La purificazione e la febbre della terraNella vita del passato questa festa si allacciava per molti aspetti con quella della Purificazione: la Candelora. La luce e il fuoco sono comuni alle rispettive ritualità.

A Catania il periodo di festeggiamenti della Santa abbracciano anche la Purificazione, si portano in giro le fiaccole, ceri colossali, come insegne della Santa e si chiamano Candelore. Questo fuoco sacro avvia all’ipotesi suggestiva che non si tratti di un fuoco materiale, ma sia un simbolo, di un calore che scalda dall’interno la terra e la spinge a generare. Questo sarebbe il significato delle fiaccole nel buio che si accendono come germi nelle viscere della terra.

Un altro proverbio calabrese ci conforta su questa strada: Febbraio, la febbre nella terra. Una febbre di rinata vitalità, tanto è vero che, come spiega il Righetti, «le candele non dovevano accendersi da un fuoco qualsiasi, ma da un cero speciale acceso a tale scopo. Infatti moltissimi formulari cominciano con una Benedictio novi luminis o ignis novi». La Vergine della Purificazione e Sant’Agata additano il miracolo della vita che ritorna nella terra.

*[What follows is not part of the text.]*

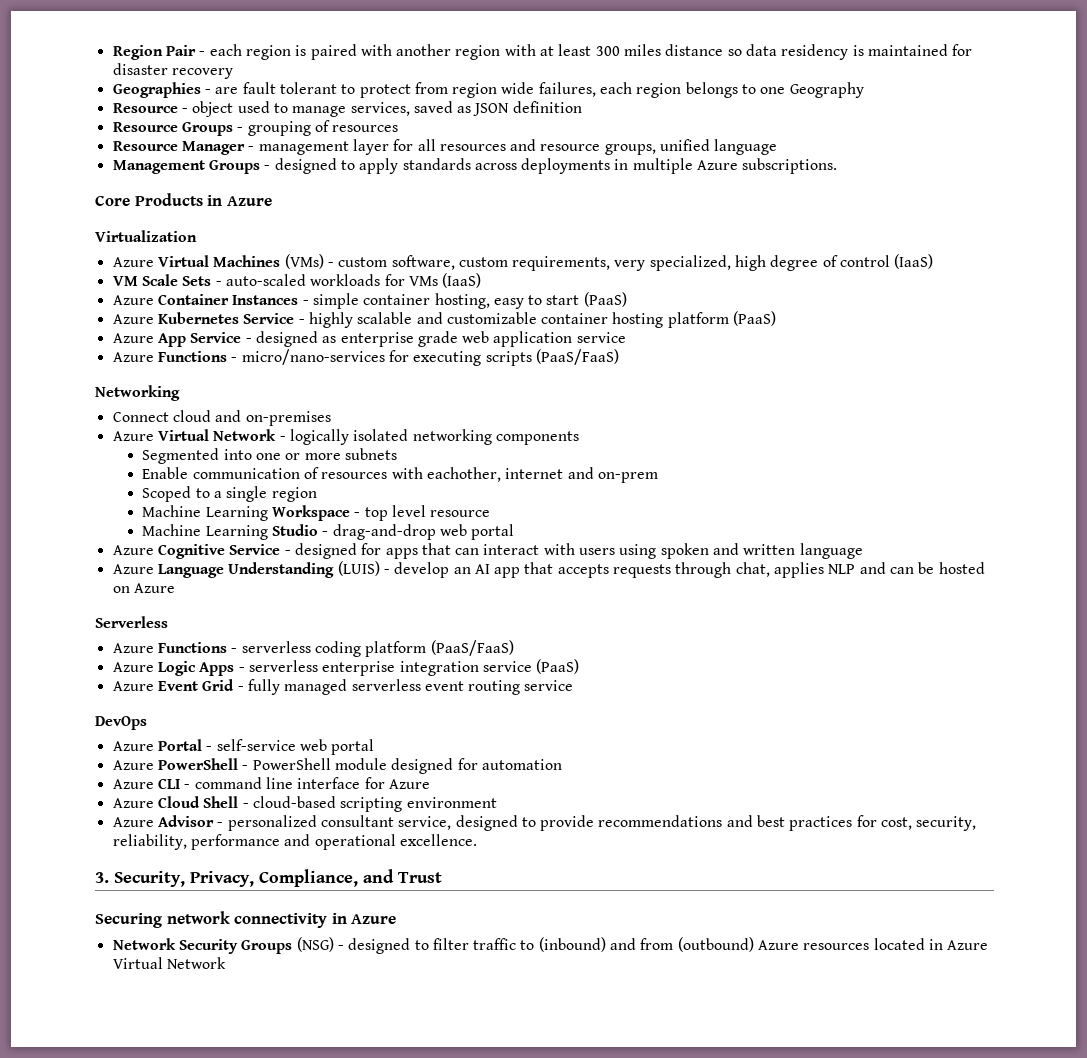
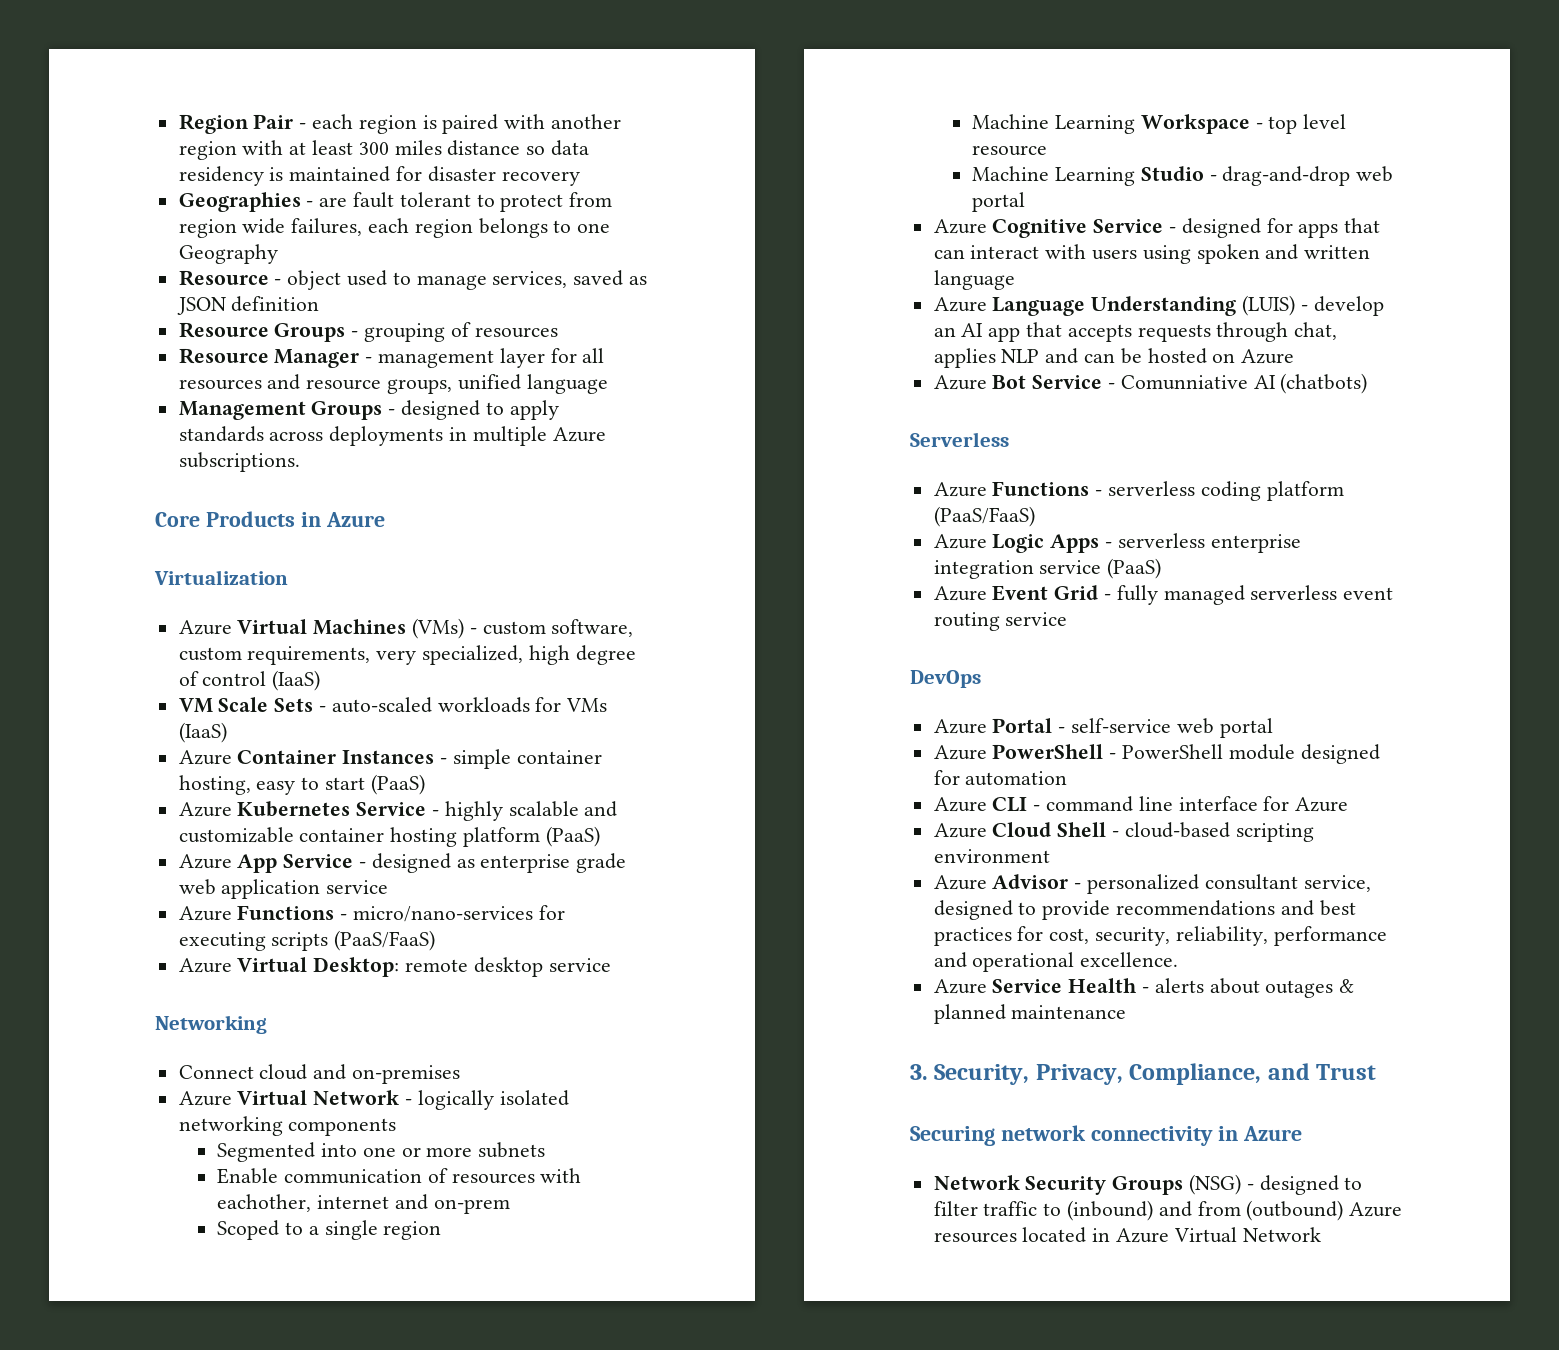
(619, 357) none -> [178,957,611,977] // Azure Virtual Desktop: remote desktop service
(175, 588) none -> [933,373,1368,394] // Azure Bot Service - Comunniative AI (chatbots)
(477, 840) none -> [933,978,1355,998] [933,1004,1127,1024] // Azure Service Health - alerts about outages & planned maintenance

Il collegamento che abbiamo fatto non è poi così ardito.

Se si analizza la festa catanese di Sant’Agata si nota che il corteo degli ignudi che portano la pesante macchina dove sono poste le reliquie è circondato di strane figure, dette le velate, e poi sibille, ninfe, zingare, mentre risuona continuamente il grido: Citatini, viva Sant’Aita.

Tutto questo e altro ci rimanda a un mistero pagano, cosa di cui qualcuno non dubita. Alexandre Haggerty Krappe, nel libro Mythologie universelle (Parigi 1930) sostiene appunto che l’Agathè Theà (buona dea) ellenica si nasconde in parte sotto la figura di Sant’Agata. Gli elementi che uniscono la dea Demetra a Sant’Agata sono sorprendenti. La divinità pagana presiede all’agricoltura, alle messi e alle biade, è madre di Persefone, personificazione della vegetazione che sta sotto la terra in inverno ed esce con la buona stagione. Rapitale da Plutone la figlia, Demetra la cercò per la Sicilia accendendo due pini alle fiamme del vulcano e agitandoli nella notte; aveva il centro del culto a Catania, dove si trovava il suo sacello segreto custodito da sole sacerdotesse; ebbe il seno come simbolo della vita e dell’abbondanza, nel latte «esuberante» che ne esce come fuoco dal vulcano; allattò quindi Trittolemo, attraverso il quale insegnò agli uomini la coltivazione; il suo culto arrivò presto a Roma. Un curioso particolare: a Cerere si sacrificava una scrofa gravida, quale animale più prolifico e benefico.

Una leggenda narra che quando San Gregorio Magno, debellata l’eresia, volle riportare da quello ariano al culto cattolico la chiesa di Sant’Agata dei Goti a Roma, nell’anno 593, il diavolo oppose una fiera resistenza, della quale a stento il grande papa poté venire a capo. Quando alla fine in un orribile stridore un enorme porco nero apparve tra le navate e, correndo tra lampi e boati, scomparve lasciando nella chiesa rumori spaventosi che al terzo giorno si placarono e scomparvero, quando una nube leggera avvolse le mura e sparse profumo di rose. L’antica dea era fuggita per sempre. Quello che meraviglia dell’anno liturgico e delle sue ramificazioni nella devozione e nella tradizione è questa armonia che riesce a creare nei piani dell’essere: spirituale, religioso, simbolico, psicologico, naturale e anche fantastico; quello che meraviglia dell’uomo del nostro tempo è il suo passaggio esistenziale nell’indifferenza in mezzo ai prodigi e alle meraviglie che Dio riversa ogni giorno nel Creato, mentre va cercando, per uscire dal mortale scetticismo, altri più modesti e banali miracoli.